═══ DATA FOR THIS TASK ═══

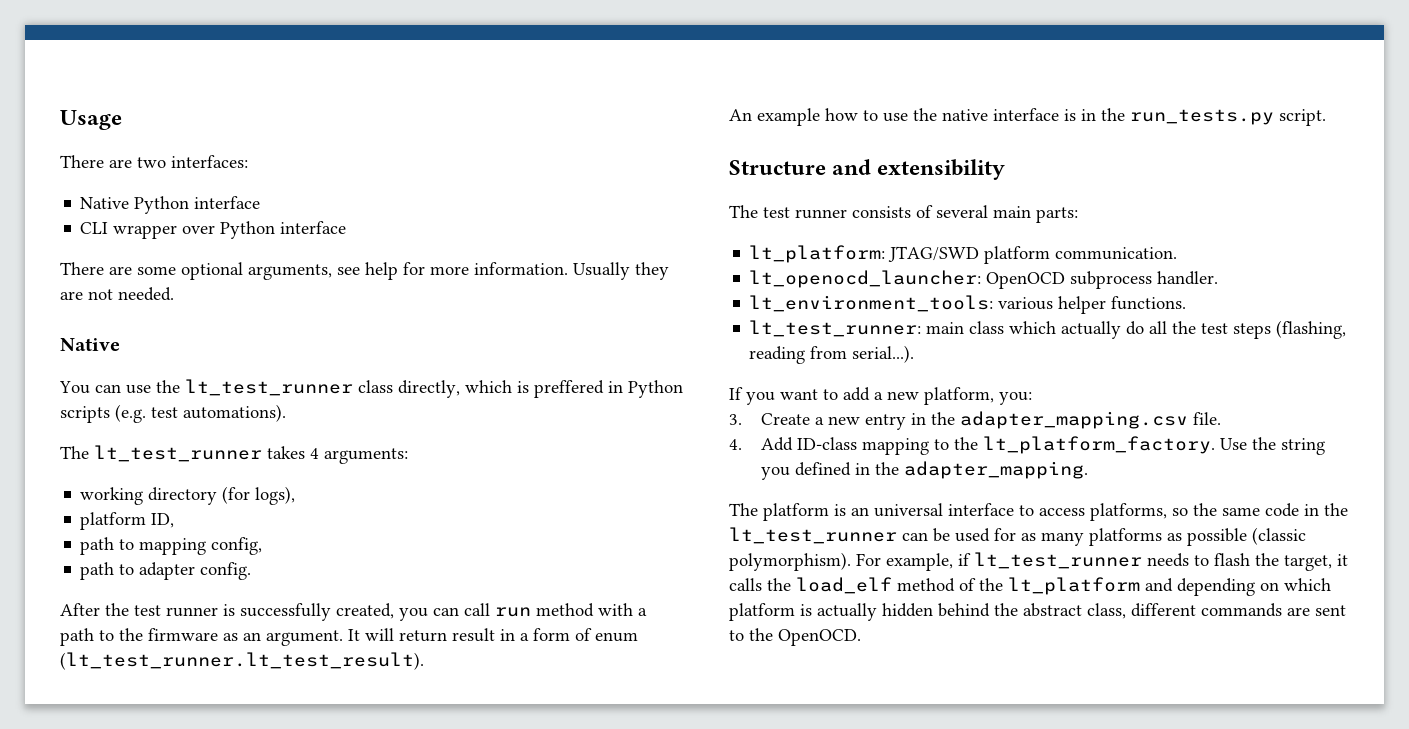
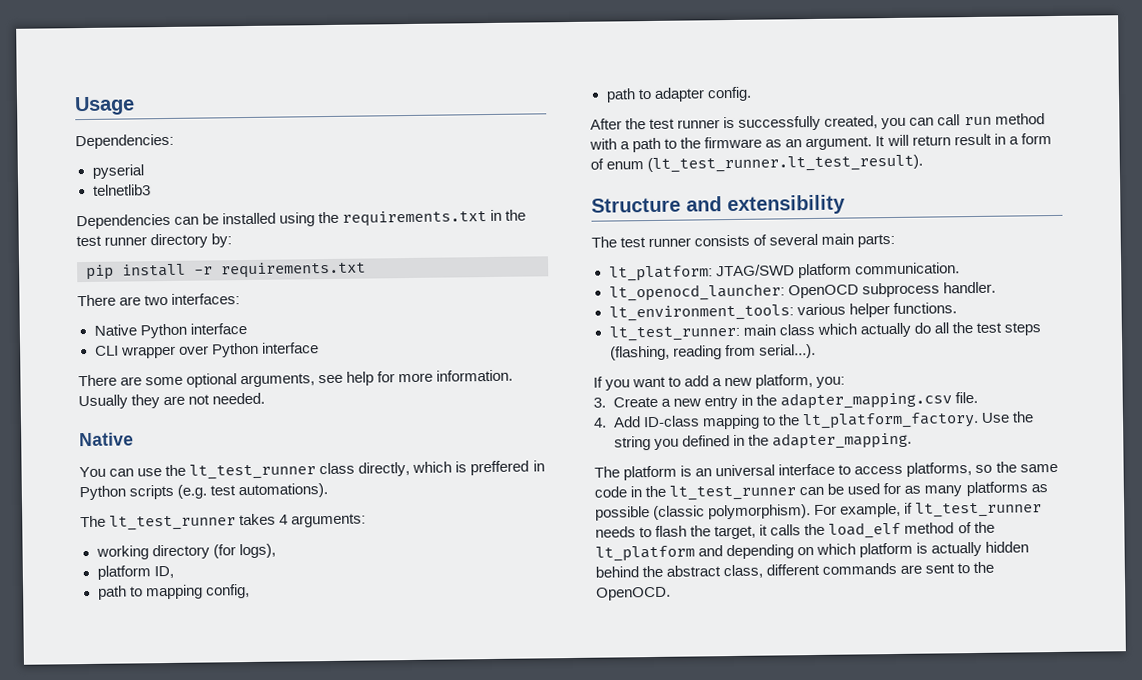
+ Dependencies:
+ pyserial
+ telnetlib3
+ Dependencies can be installed using the requirements.txt in the test runner directory by:
+ pip install -r requirements.txt
- An example how to use the native interface is in the run_tests.py script.

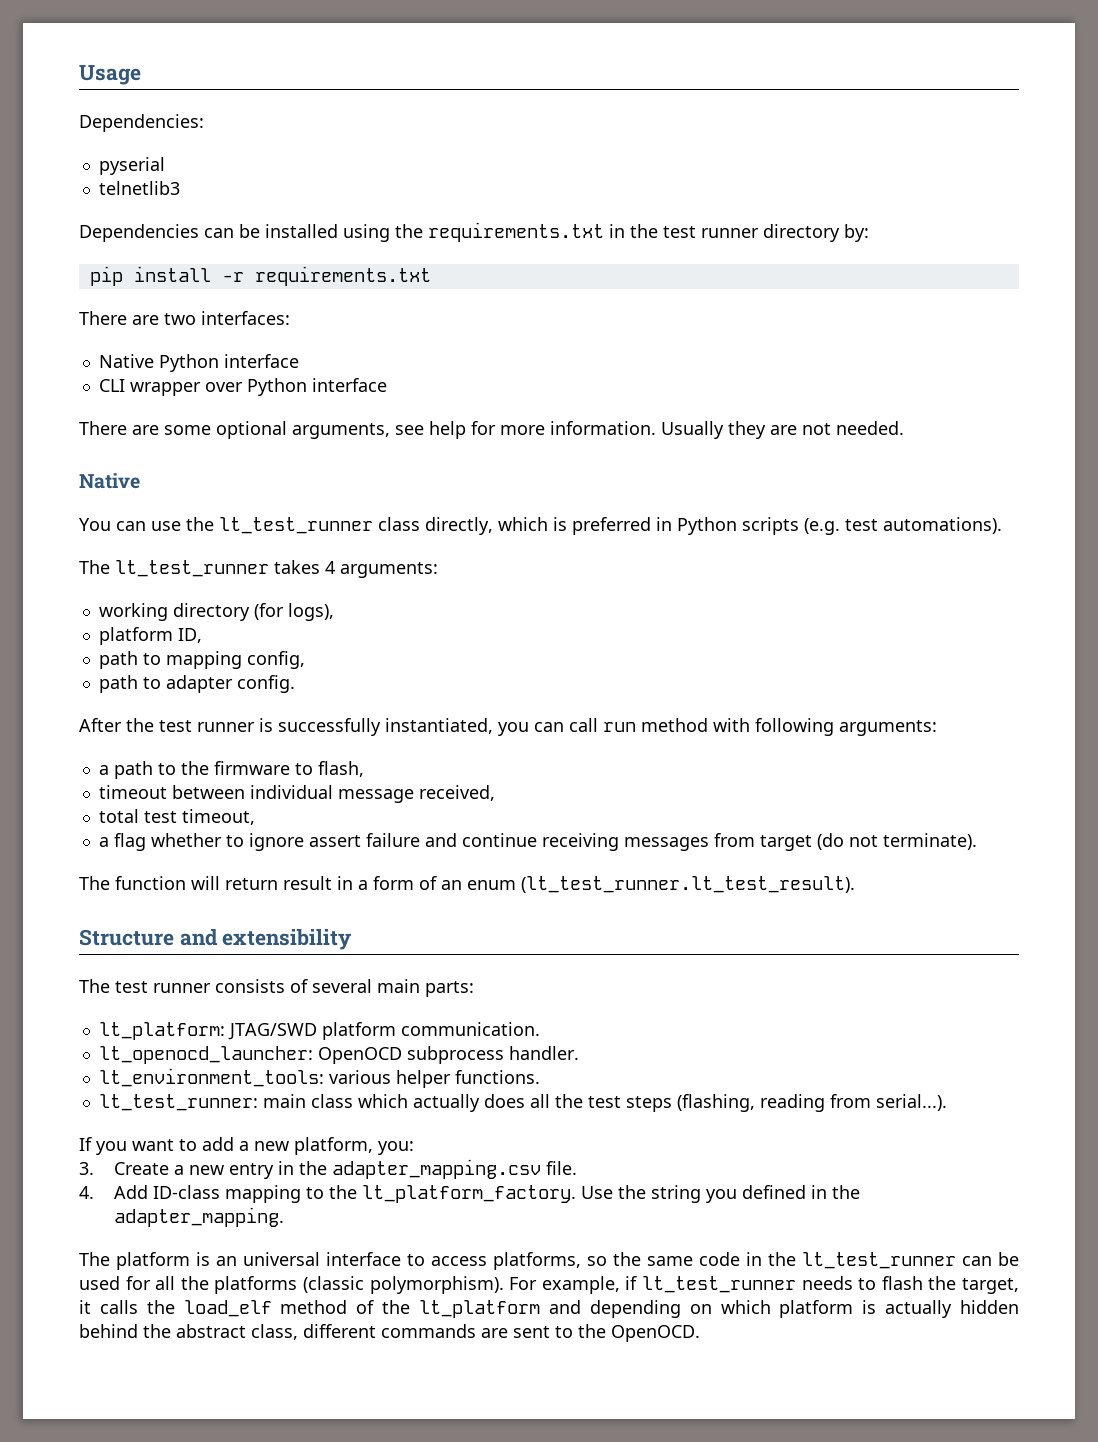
- You can use the lt_test_runner class directly, which is preffered in Python scripts (e.g. test automations).
+ You can use the lt_test_runner class directly, which is preferred in Python scripts (e.g. test automations).
- After the test runner is successfully created, you can call run method with a path to the firmware as an argument. It will return result in a form of enum (lt_test_runner.lt_test_result).
+ After the test runner is successfully instantiated, you can call run method with following arguments:
+ a path to the firmware to flash,
+ timeout between individual message received,
+ total test timeout,
+ a flag whether to ignore assert failure and continue receiving messages from target (do not terminate).
+ The function will return result in a form of an enum (lt_test_runner.lt_test_result).
- lt_test_runner: main class which actually do all the test steps (flashing, reading from serial...).
+ lt_test_runner: main class which actually does all the test steps (flashing, reading from serial...).
- The platform is an universal interface to access platforms, so the same code in the lt_test_runner can be used for as many platforms as possible (classic polymorphism).
+ The platform is an universal interface to access platforms, so the same code in the lt_test_runner can be used for all the platforms (classic polymorphism).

═══

Please write out all the data word for word, but keep every picture out.

YOUR SOLUTION:
+ Dependencies:
+ pyserial
+ telnetlib3
+ Dependencies can be installed using the requirements.txt in the test runner directory by:
+ pip install -r requirements.txt
- An example how to use the native interface is in the run_tests.py script.

- You can use the lt_test_runner class directly, which is preffered in Python scripts (e.g. test automations).
+ You can use the lt_test_runner class directly, which is preferred in Python scripts (e.g. test automations).
- After the test runner is successfully created, you can call run method with a path to the firmware as an argument. It will return result in a form of enum (lt_test_runner.lt_test_result).
+ After the test runner is successfully instantiated, you can call run method with following arguments:
+ a path to the firmware to flash,
+ timeout between individual message received,
+ total test timeout,
+ a flag whether to ignore assert failure and continue receiving messages from target (do not terminate).
+ The function will return result in a form of an enum (lt_test_runner.lt_test_result).
- lt_test_runner: main class which actually do all the test steps (flashing, reading from serial...).
+ lt_test_runner: main class which actually does all the test steps (flashing, reading from serial...).
- The platform is an universal interface to access platforms, so the same code in the lt_test_runner can be used for as many platforms as possible (classic polymorphism).
+ The platform is an universal interface to access platforms, so the same code in the lt_test_runner can be used for all the platforms (classic polymorphism).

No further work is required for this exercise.